Reginald McKnight is not the English instructor who forced you to diagram sentences. He is UGA’s first Hamilton Holmes Professor, a new chair that honors the legacy of one of the first two African Americans to integrate UGA in 1961. When McKnight, an acclaimed author and winner of the Pushcart Prize, jokes with his class, which is often, his eyes squint with glee, and he is genuinely in on the joke. His presence is relaxed, avuncular.

“It’s easy to teach writers to write, but nearly impossible to teach those who can’t,” says McKnight, who also teaches African literature. Among his favorite classes are “White Writers, Black Characters” and “Cross-Racial Literature,” because they force students to step outside their comfort zones.

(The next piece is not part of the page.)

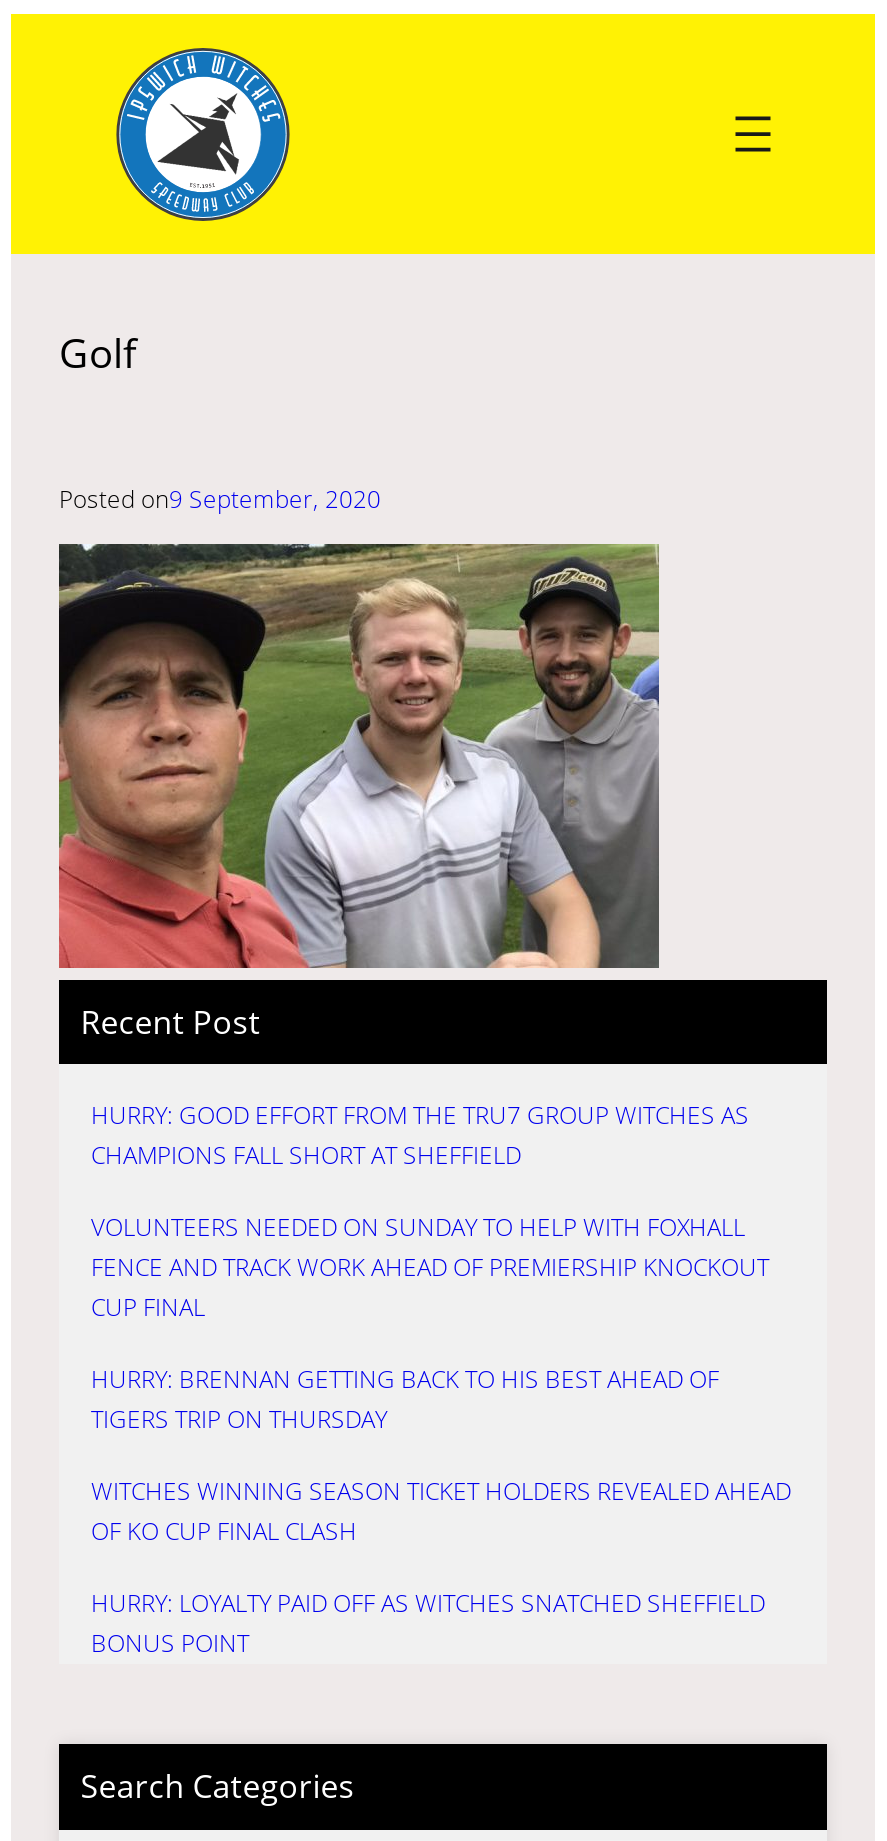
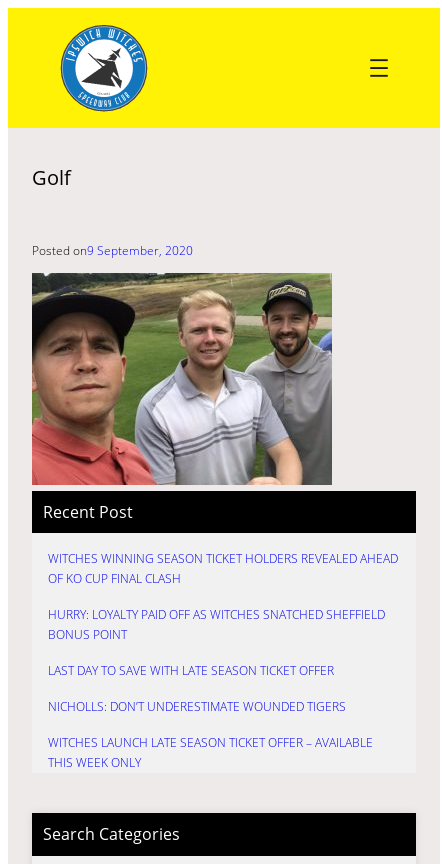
[91,1098,769,1436] HURRY: GOOD EFFORT FROM THE TRU7 GROUP WITCHES AS | CHAMPIONS FALL SHORT AT SHEFFIELD | VOLUNTEERS NEEDED ON SUNDAY TO HELP WITH FOXHALL | FENCE AND TRACK WORK AHEAD OF PREMIERSHIP KNOCKOUT | CUP FINAL | HURRY: BRENNAN GETTING BACK TO HIS BEST AHEAD OF | TIGERS TRIP ON THURSDAY -> none
moved [91,1474,791,1660] -> [48,550,398,643]: WITCHES WINNING SEASON TICKET HOLDERS REVEALED AHEAD | OF KO CUP FINAL CLASH | HURRY: LOYALTY PAID OFF AS WITCHES SNATCHED SHEFFIELD | BONUS POINT
none -> [48,662,373,771] LAST DAY TO SAVE WITH LATE SEASON TICKET OFFER | NICHOLLS: DON’T UNDERESTIMATE WOUNDED TIGERS | WITCHES LAUNCH LATE SEASON TICKET OFFER – AVAILABLE | THIS WEEK ONLY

“As the teacher, you’re always tempted to just write the story for the student, but you can’t-because every story is a road of discovery,” he says. “There’s a kind of spiritual element to all mediums of art. Besides, this is not a trade school and we’re not here to put out craftspeople. We’re in the business of creating better readers-whether they be of literary stories, news broadcasts, or political debates.”

When these modern students, whose minds are often trapped in a labyrinth of GREs, LSATs, MCATs and future dollar signs, shed their grade-point pressures in pursuit of ­humanistic and artistic deliberation, it is a tribute to McKnight. It is also precisely why UGA lured the author of two novels, three short story collections and two edited volumes from the University of Michigan to fill an academic chair that represents the university’s dedication to diversity and openness.

“He allows us to think for ourselves,” says Melissa Golden, a sophomore international affairs major from Atlanta. “And because of that, you don’t kill yourself to meet the highest expectations. He just makes you want to get there for yourself.”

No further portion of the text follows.